YOUR ASSIGNMENT: Given the listing below, write out exactly the lines starting with the line that has "Figuren der Oper" and going on through the line that has "html: none ->", both kept.

STORED DATA:
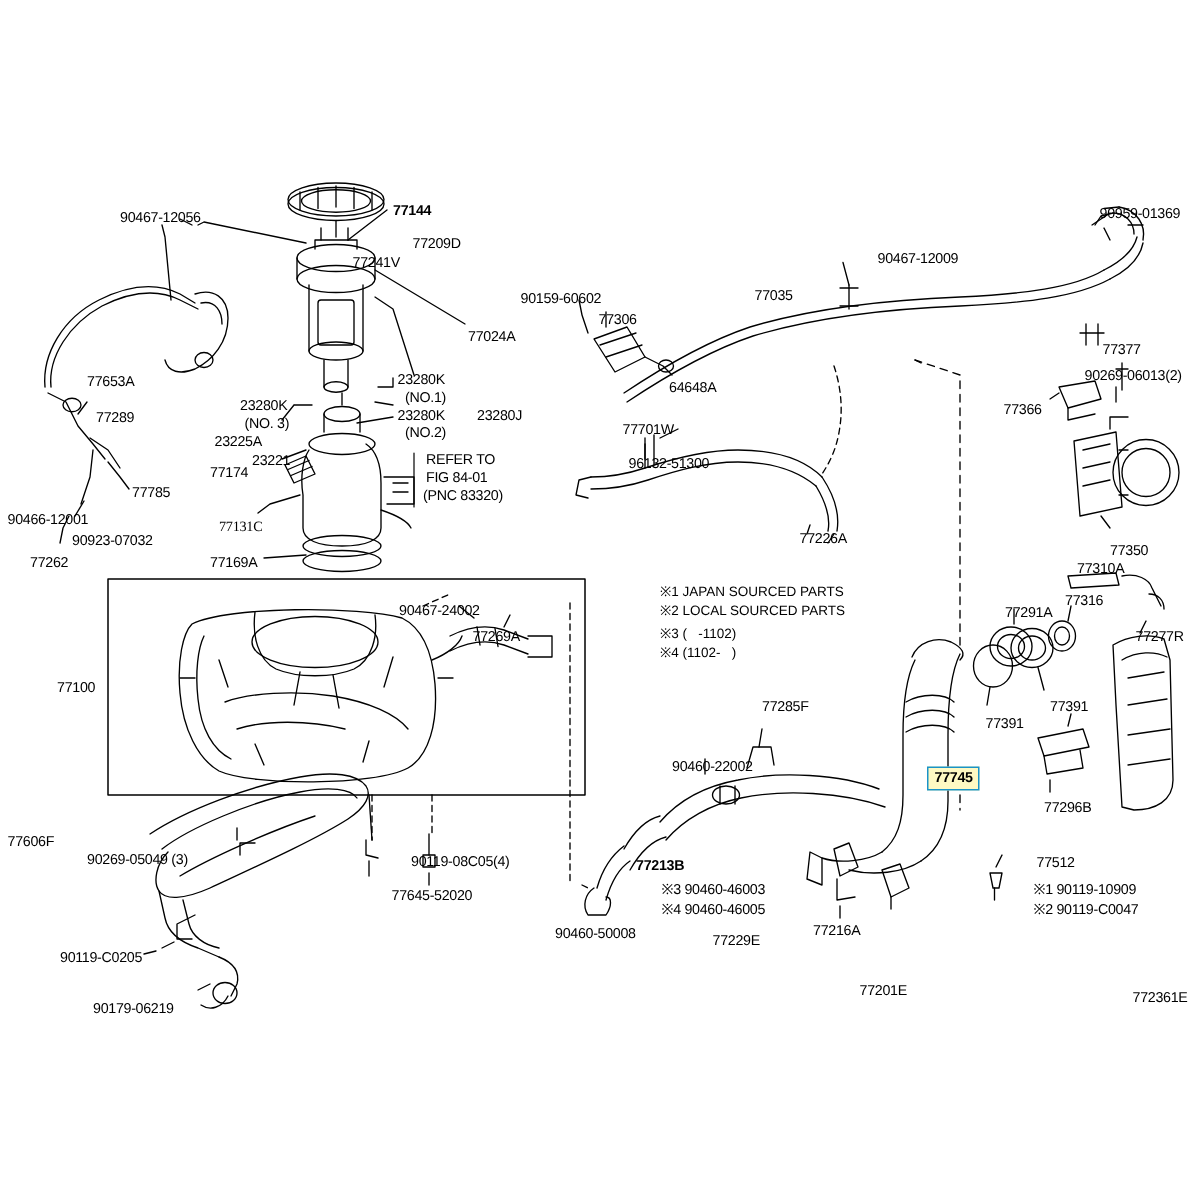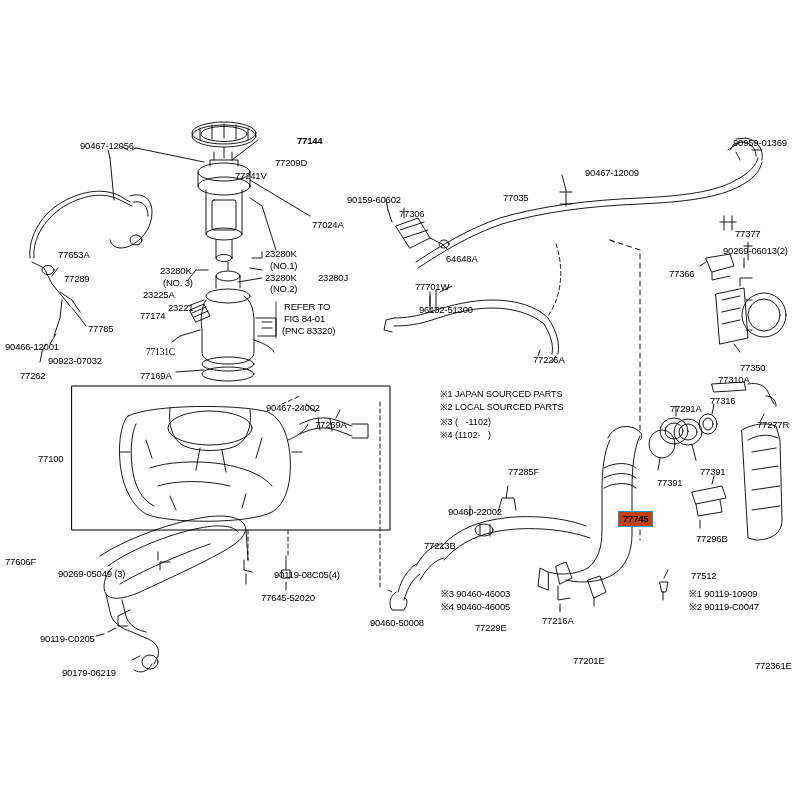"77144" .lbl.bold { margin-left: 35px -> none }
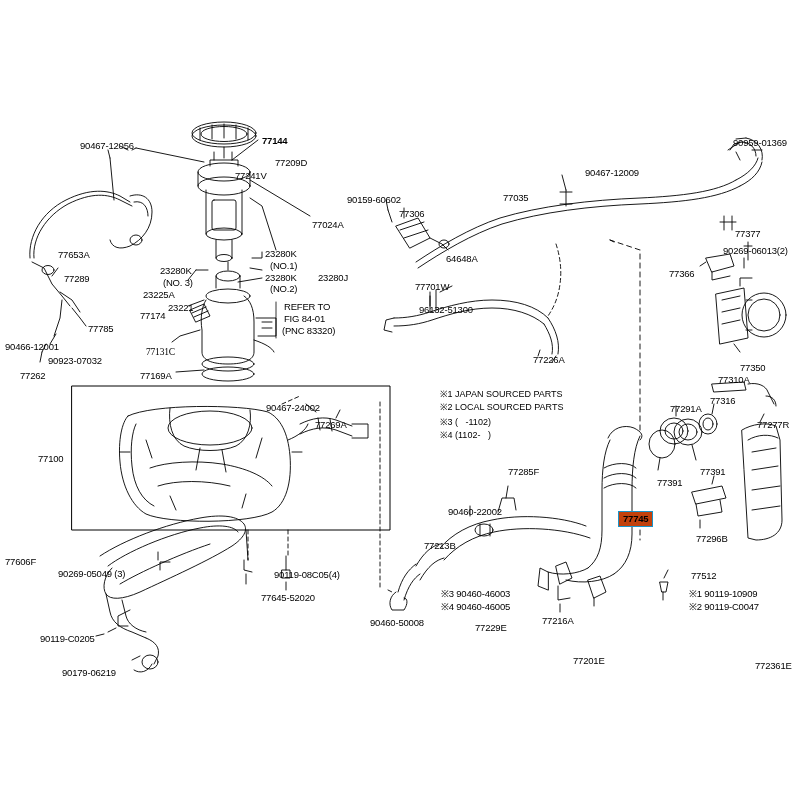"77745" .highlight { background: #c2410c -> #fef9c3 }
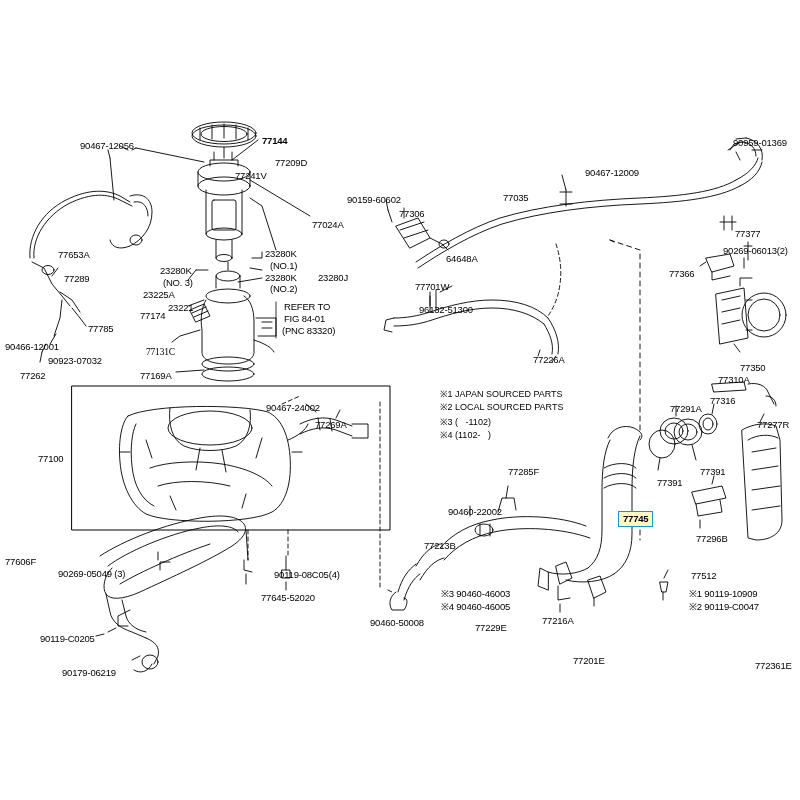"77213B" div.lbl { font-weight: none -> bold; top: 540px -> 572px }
==
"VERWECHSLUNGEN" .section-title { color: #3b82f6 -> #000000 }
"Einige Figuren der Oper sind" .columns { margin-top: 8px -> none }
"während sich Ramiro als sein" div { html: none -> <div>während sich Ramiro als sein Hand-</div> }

RESPONSE TO THIS TASK:
"Einige Figuren der Oper sind" .columns { margin-top: 8px -> none }
"während sich Ramiro als sein" div { html: none -> <div>während sich Ramiro als sein Hand-</div> }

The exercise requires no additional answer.